» Your instructions
Transcribe all of the records, leaving out any pictures.

» Source data

----------------

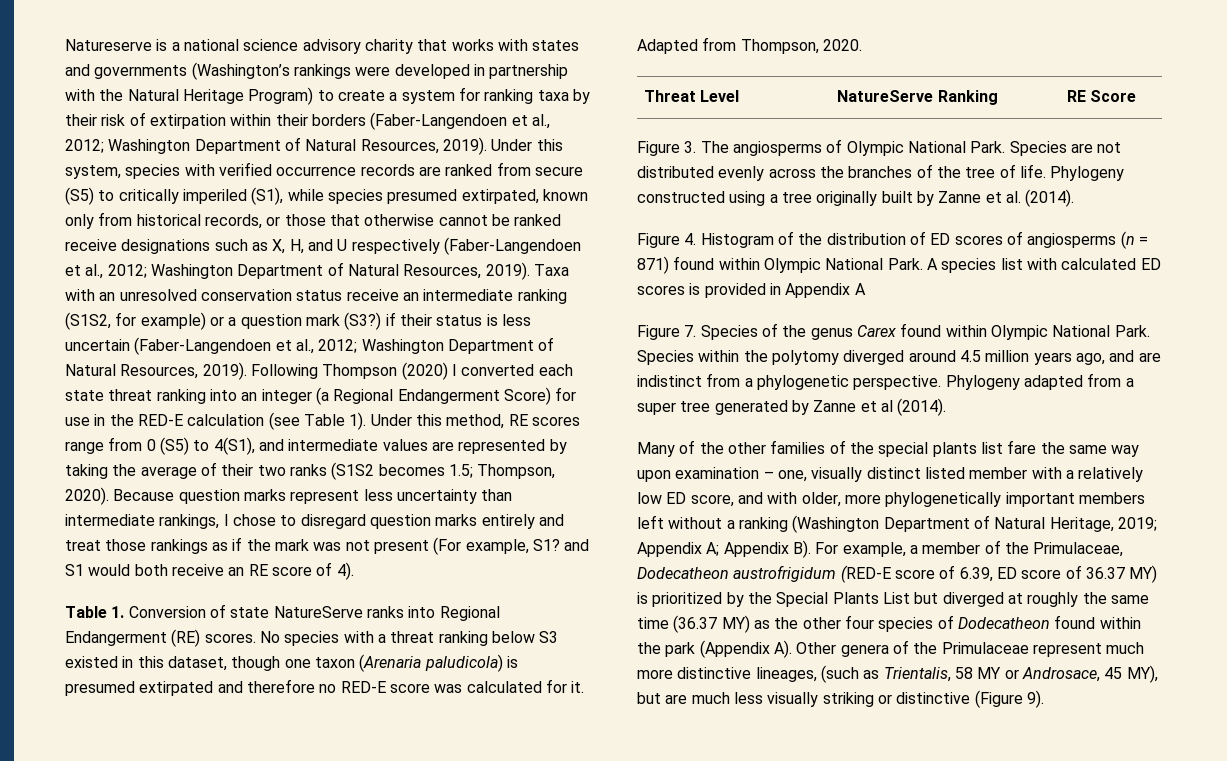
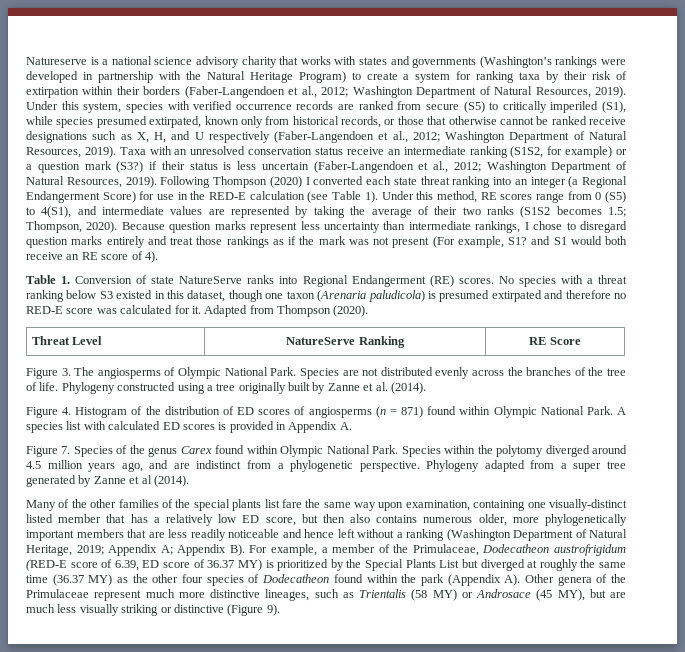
- Adapted from Thompson, 2020.
+ Adapted from Thompson (2020).
- A species list with calculated ED scores is provided in Appendix A
+ A species list with calculated ED scores is provided in Appendix A.
- Many of the other families of the special plants list fare the same way upon examination – one, visually distinct listed member with a relatively low ED score, and with older, more phylogenetically important members left without a ranking (Washington Department of Natural Heritage, 2019;
+ Many of the other families of the special plants list fare the same way upon examination, containing one visually-distinct listed member that has a relatively low ED score, but then also contains numerous older, more phylogenetically important members that are less readily noticeable and hence left without a ranking (Washington Department of Natural Heritage, 2019;
- Appendix B). For example, a member of the Primulaceae, Dodecatheon austrofrigidum (RED-E score of 6.39, ED score of 36.37 MY) is prioritized by the Special Plants List but diverged at roughly the same time (36.37 MY) as the other four species of Dodecatheon found within the park (Appendix A). Other genera of the Primulaceae represent much more distinctive lineages, (such as Trientalis, 58 MY or Androsace, 45 MY), but are much less visually striking or distinctive (Figure 9).
+ Appendix B). For example, a member of the Primulaceae, Dodecatheon austrofrigidum (RED-E score of 6.39, ED score of 36.37 MY) is prioritized by the Special Plants List but diverged at roughly the same time (36.37 MY) as the other four species of Dodecatheon found within the park (Appendix A). Other genera of the Primulaceae represent much more distinctive lineages, such as Trientalis (58 MY) or Androsace (45 MY), but are much less visually striking or distinctive (Figure 9).

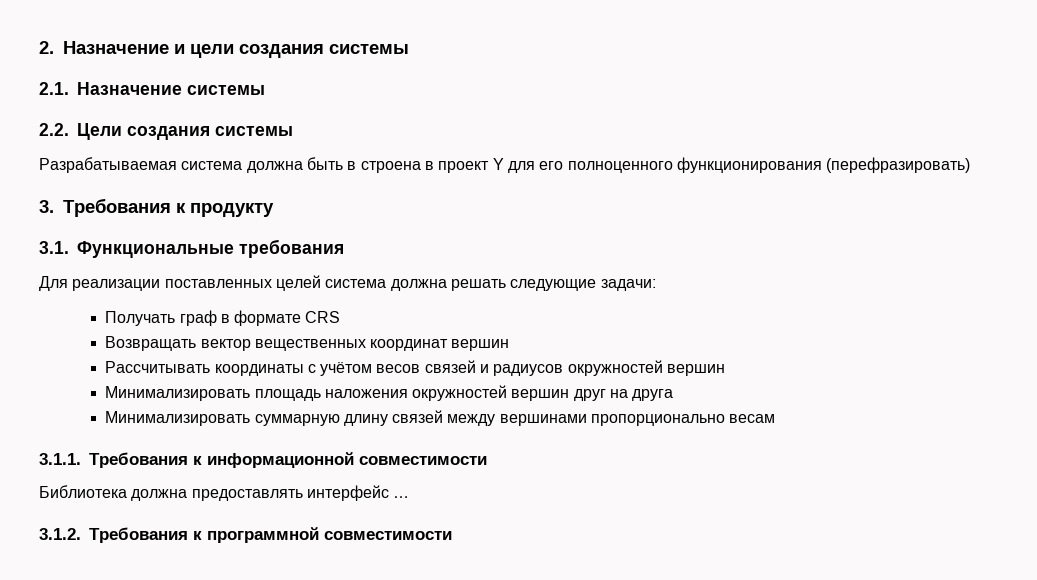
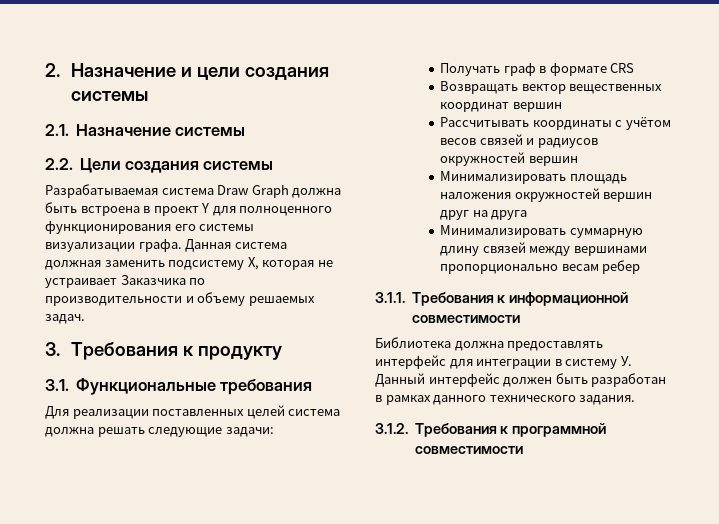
- Разрабатываемая система должна быть в строена в проект Y для его полноценного функционирования (перефразировать)
+ Разрабатываемая система Draw Graph должна быть встроена в проект Y для полноценного функционирования его системы визуализации графа. Данная система должная заменить подсистему Х, которая не устраивает Заказчика по производительности и объему решаемых задач.
- Минимализировать суммарную длину связей между вершинами пропорционально весам
+ Минимализировать суммарную длину связей между вершинами пропорционально весам ребер
- Библиотека должна предоставлять интерфейс …
+ Библиотека должна предоставлять интерфейс для интеграции в систему У. Данный интерфейс должен быть разработан в рамках данного технического задания.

----------------

» Response box
- Adapted from Thompson, 2020.
+ Adapted from Thompson (2020).
- A species list with calculated ED scores is provided in Appendix A
+ A species list with calculated ED scores is provided in Appendix A.
- Many of the other families of the special plants list fare the same way upon examination – one, visually distinct listed member with a relatively low ED score, and with older, more phylogenetically important members left without a ranking (Washington Department of Natural Heritage, 2019;
+ Many of the other families of the special plants list fare the same way upon examination, containing one visually-distinct listed member that has a relatively low ED score, but then also contains numerous older, more phylogenetically important members that are less readily noticeable and hence left without a ranking (Washington Department of Natural Heritage, 2019;
- Appendix B). For example, a member of the Primulaceae, Dodecatheon austrofrigidum (RED-E score of 6.39, ED score of 36.37 MY) is prioritized by the Special Plants List but diverged at roughly the same time (36.37 MY) as the other four species of Dodecatheon found within the park (Appendix A). Other genera of the Primulaceae represent much more distinctive lineages, (such as Trientalis, 58 MY or Androsace, 45 MY), but are much less visually striking or distinctive (Figure 9).
+ Appendix B). For example, a member of the Primulaceae, Dodecatheon austrofrigidum (RED-E score of 6.39, ED score of 36.37 MY) is prioritized by the Special Plants List but diverged at roughly the same time (36.37 MY) as the other four species of Dodecatheon found within the park (Appendix A). Other genera of the Primulaceae represent much more distinctive lineages, such as Trientalis (58 MY) or Androsace (45 MY), but are much less visually striking or distinctive (Figure 9).

- Разрабатываемая система должна быть в строена в проект Y для его полноценного функционирования (перефразировать)
+ Разрабатываемая система Draw Graph должна быть встроена в проект Y для полноценного функционирования его системы визуализации графа. Данная система должная заменить подсистему Х, которая не устраивает Заказчика по производительности и объему решаемых задач.
- Минимализировать суммарную длину связей между вершинами пропорционально весам
+ Минимализировать суммарную длину связей между вершинами пропорционально весам ребер
- Библиотека должна предоставлять интерфейс …
+ Библиотека должна предоставлять интерфейс для интеграции в систему У. Данный интерфейс должен быть разработан в рамках данного технического задания.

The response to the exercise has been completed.